Grab the hapgent binary, hapgent.sha256 SHA256 checksum and hapgent.sig signature files
from the latest release binary
Make sure that SHA256 checksum of the binary matches the one in the hapgent.sha256 file.
The binary is signed with my SSH key, to verify the signature you need to
-
Add my public key to the allowed signers file:
echo "vladimir@deviant.guru ssh-ed25519 AAAAC3NzaC1lZDI1NTE5AAAAICEWU0xshVgOIyjzQEOKtjG8sU8sWJPh25CP/ISfJRey" >> ~/.ssh/allowed_signers -
Verify the signature:
$ ssh-keygen -Y verify -f ~/.ssh/allowed_signers -n file -I vladimir@deviant.guru -s hapgent.sig < hapgent Good "file" signature for vladimir@deviant.guru with ED25519 key SHA256:K0hZF19Go+RKQPczS905IFVhRL8NiZTvZyi+4PkV/g8
You need zig version 0.14.0 to build from source.
Having zig installed and in the path, clone the repo and do the build:
git clone https://github.com/epicfilemcnulty/hapgent.git
cd hapgent
zig build
The binary is saved in the zig-out/bin/hapgent file.
Hapgent is a very lightweight application, the binary is 75Kb and memory usage during the runtime is about 200Kb.
I've written a couple of HAProxy agent implementations in Go for different projects, and, for comparison, the binary of my last Go implementation (same functionality as this one) is 3.8Mb, memory usage is around 4.6Mb during runtime.
There is an ansible role to install,
configure and run hapgent as a systemd service under an unprivileged user on a Debian system.
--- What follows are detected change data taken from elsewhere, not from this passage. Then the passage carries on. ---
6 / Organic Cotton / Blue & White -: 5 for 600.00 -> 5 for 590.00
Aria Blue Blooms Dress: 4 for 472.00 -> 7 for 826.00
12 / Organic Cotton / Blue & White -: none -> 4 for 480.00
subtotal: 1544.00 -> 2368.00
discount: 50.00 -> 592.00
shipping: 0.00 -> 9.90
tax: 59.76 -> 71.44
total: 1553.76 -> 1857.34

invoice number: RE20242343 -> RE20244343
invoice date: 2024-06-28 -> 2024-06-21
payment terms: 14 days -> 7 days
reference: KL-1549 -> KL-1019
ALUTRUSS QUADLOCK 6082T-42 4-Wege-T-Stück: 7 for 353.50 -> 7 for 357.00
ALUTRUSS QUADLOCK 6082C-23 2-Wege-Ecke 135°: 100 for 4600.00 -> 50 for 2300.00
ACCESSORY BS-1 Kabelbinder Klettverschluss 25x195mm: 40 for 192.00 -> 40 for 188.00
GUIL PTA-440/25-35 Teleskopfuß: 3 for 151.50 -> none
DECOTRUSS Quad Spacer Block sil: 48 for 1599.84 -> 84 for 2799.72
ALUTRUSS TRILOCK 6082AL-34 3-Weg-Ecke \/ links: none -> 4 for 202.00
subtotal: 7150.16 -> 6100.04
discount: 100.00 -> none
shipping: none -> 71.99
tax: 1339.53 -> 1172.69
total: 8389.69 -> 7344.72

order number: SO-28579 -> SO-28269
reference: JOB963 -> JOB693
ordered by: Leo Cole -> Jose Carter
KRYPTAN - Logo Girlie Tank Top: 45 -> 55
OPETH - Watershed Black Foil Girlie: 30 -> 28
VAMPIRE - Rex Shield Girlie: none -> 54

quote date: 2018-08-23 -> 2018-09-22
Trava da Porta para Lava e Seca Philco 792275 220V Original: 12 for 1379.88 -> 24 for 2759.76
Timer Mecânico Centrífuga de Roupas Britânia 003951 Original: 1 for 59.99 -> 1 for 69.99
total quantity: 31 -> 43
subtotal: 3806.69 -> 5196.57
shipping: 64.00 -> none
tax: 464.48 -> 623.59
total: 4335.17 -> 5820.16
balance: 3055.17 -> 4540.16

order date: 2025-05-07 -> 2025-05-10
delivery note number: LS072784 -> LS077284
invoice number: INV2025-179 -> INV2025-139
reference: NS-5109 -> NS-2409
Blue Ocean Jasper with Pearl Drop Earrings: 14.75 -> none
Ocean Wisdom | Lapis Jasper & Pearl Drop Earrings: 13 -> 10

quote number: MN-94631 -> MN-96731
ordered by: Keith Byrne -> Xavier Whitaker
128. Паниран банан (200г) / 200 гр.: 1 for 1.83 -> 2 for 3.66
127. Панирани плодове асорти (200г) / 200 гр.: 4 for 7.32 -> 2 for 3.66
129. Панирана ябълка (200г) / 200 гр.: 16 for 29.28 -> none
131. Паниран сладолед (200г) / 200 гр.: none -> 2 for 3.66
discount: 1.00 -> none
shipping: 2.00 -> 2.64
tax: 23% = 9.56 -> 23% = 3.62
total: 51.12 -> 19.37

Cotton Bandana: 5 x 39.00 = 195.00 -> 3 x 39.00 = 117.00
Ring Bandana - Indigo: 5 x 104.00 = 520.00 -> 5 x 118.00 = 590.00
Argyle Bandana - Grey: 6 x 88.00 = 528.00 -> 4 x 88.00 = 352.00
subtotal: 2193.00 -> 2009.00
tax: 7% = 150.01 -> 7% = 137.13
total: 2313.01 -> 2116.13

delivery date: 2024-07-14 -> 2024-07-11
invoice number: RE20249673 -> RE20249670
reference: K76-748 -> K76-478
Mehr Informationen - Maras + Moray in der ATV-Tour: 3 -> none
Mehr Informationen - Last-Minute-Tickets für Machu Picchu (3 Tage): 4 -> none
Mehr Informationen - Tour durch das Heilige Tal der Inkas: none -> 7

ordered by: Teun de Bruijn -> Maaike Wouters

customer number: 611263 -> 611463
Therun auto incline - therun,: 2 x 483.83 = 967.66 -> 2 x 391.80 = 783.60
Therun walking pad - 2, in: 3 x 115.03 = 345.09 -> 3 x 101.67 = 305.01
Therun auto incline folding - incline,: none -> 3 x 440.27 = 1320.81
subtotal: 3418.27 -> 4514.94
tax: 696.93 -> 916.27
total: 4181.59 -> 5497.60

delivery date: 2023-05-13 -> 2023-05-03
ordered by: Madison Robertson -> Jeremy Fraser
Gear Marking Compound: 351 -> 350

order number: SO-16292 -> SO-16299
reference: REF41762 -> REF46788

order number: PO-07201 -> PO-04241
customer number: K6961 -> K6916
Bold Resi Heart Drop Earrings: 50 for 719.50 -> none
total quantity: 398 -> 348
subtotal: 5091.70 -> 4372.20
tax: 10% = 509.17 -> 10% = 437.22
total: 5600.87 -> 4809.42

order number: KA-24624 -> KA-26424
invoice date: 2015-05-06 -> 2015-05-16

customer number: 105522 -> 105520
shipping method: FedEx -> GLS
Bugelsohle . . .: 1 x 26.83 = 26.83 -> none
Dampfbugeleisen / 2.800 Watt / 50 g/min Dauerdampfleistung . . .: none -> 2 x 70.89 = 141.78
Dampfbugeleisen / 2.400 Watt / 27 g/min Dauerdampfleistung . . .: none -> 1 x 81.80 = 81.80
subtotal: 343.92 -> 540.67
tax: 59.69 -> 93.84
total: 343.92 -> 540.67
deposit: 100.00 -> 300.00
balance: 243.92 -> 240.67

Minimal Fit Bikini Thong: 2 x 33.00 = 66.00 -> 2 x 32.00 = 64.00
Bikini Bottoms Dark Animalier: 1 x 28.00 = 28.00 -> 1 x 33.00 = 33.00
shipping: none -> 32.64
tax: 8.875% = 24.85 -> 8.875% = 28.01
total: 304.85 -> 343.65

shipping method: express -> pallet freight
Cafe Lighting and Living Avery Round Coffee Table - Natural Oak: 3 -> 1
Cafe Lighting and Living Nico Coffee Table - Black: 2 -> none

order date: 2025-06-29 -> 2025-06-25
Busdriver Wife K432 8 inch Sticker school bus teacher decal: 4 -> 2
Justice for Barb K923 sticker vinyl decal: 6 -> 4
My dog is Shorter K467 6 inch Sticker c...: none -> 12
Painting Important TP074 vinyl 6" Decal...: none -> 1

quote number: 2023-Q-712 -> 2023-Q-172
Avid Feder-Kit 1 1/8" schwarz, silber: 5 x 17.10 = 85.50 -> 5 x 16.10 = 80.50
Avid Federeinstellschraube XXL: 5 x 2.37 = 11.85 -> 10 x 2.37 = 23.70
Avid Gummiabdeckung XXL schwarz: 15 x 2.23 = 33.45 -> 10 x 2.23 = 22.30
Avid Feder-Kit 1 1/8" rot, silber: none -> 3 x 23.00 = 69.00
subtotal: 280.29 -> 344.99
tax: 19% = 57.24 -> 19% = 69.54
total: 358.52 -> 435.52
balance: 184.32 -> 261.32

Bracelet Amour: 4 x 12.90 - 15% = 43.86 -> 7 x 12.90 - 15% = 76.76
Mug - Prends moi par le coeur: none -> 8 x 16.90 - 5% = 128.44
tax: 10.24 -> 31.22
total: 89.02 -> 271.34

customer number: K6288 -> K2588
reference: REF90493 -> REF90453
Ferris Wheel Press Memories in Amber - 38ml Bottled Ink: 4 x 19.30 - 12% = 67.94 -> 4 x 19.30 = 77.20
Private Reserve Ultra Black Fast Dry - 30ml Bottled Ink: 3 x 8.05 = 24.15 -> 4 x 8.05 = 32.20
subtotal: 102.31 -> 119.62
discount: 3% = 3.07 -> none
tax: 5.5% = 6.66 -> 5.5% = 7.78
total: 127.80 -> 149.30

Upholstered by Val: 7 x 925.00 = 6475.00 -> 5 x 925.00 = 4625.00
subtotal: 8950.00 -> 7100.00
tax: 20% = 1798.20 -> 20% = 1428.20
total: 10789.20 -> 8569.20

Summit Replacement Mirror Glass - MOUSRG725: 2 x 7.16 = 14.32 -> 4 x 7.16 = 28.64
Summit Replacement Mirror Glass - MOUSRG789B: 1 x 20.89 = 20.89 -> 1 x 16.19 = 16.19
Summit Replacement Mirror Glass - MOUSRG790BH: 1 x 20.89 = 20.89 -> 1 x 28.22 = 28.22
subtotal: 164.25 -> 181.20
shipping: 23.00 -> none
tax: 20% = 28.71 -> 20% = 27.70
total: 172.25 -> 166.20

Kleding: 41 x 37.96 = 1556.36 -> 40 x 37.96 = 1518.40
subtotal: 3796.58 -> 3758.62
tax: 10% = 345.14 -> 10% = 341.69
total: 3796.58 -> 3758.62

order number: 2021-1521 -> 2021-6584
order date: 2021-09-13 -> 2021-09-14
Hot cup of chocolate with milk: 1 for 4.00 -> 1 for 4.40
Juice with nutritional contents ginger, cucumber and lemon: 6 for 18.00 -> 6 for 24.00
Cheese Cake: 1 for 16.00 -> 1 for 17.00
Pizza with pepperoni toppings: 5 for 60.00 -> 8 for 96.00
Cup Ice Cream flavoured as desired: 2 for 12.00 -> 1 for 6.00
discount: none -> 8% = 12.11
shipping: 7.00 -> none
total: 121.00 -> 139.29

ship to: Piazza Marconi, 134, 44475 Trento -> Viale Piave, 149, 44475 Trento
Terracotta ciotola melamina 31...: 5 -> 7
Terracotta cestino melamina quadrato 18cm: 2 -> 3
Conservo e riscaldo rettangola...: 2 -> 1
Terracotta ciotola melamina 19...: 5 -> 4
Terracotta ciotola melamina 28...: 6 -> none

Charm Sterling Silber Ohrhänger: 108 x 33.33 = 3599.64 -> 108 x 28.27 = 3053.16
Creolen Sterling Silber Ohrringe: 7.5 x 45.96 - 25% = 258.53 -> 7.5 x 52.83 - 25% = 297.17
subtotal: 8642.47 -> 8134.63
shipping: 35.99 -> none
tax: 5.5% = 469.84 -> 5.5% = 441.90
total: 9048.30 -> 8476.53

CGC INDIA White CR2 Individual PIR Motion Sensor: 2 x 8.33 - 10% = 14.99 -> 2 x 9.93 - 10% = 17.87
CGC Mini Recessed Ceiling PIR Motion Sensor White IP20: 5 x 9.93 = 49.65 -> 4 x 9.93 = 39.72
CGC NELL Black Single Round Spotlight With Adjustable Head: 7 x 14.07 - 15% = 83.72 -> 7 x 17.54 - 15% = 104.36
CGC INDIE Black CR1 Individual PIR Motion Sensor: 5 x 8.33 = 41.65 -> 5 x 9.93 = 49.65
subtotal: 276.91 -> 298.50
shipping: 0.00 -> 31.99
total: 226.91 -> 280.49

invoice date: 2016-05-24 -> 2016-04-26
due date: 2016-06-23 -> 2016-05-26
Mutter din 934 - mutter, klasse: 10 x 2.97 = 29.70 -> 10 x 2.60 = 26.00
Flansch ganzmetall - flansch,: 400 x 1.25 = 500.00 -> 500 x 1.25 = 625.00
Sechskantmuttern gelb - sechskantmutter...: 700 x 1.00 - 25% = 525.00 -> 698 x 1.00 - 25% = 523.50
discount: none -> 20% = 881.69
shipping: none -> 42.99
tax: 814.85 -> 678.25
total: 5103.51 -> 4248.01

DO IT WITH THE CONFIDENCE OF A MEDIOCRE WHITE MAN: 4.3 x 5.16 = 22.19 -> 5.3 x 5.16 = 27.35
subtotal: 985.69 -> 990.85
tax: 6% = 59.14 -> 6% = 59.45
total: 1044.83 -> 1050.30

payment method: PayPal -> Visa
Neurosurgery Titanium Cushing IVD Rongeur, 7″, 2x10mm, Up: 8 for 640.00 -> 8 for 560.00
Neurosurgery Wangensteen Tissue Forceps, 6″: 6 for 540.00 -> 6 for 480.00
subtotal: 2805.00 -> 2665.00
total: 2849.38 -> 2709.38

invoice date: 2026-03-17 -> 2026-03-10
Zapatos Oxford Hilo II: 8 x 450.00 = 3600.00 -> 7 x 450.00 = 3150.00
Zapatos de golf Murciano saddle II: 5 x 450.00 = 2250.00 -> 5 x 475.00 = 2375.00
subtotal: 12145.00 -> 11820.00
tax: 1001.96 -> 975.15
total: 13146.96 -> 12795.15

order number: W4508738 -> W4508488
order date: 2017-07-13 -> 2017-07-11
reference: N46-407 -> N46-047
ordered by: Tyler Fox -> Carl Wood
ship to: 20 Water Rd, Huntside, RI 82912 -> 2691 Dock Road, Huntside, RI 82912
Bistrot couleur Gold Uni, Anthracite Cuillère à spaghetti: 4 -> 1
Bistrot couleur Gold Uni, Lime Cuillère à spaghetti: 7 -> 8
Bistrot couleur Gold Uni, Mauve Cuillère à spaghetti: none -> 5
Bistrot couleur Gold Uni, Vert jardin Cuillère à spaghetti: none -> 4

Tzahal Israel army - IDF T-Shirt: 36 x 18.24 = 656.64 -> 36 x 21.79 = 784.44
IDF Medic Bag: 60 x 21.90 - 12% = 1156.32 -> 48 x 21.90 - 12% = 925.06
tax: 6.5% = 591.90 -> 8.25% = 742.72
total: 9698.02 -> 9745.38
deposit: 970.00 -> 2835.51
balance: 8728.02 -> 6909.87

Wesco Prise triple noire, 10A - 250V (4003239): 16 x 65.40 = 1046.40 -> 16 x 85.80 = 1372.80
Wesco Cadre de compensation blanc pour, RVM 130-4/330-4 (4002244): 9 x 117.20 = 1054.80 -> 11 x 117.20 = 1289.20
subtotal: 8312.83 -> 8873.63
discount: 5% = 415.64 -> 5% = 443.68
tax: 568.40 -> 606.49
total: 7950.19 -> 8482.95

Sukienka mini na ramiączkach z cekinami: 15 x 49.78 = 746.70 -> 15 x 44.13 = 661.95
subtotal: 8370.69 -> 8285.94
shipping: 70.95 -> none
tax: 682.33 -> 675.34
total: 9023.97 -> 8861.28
It's configurable with the following ansible variables:
| Variable Name | Default |
|---|---|
hapgent_version |
0.3.2 |
hapgent_user |
nobody |
hapgent_group |
nogroup |
hapgent_checksum |
38b9b2f80fbdf046311127b22943efb464081812bf53de7ce0452968c916b434 |
hapgent_ip |
0.0.0.0 |
hapgent_port |
9777 |
hapgent_state_file |
/etc/hapgent/state.json |
hapgent_status |
FAIL |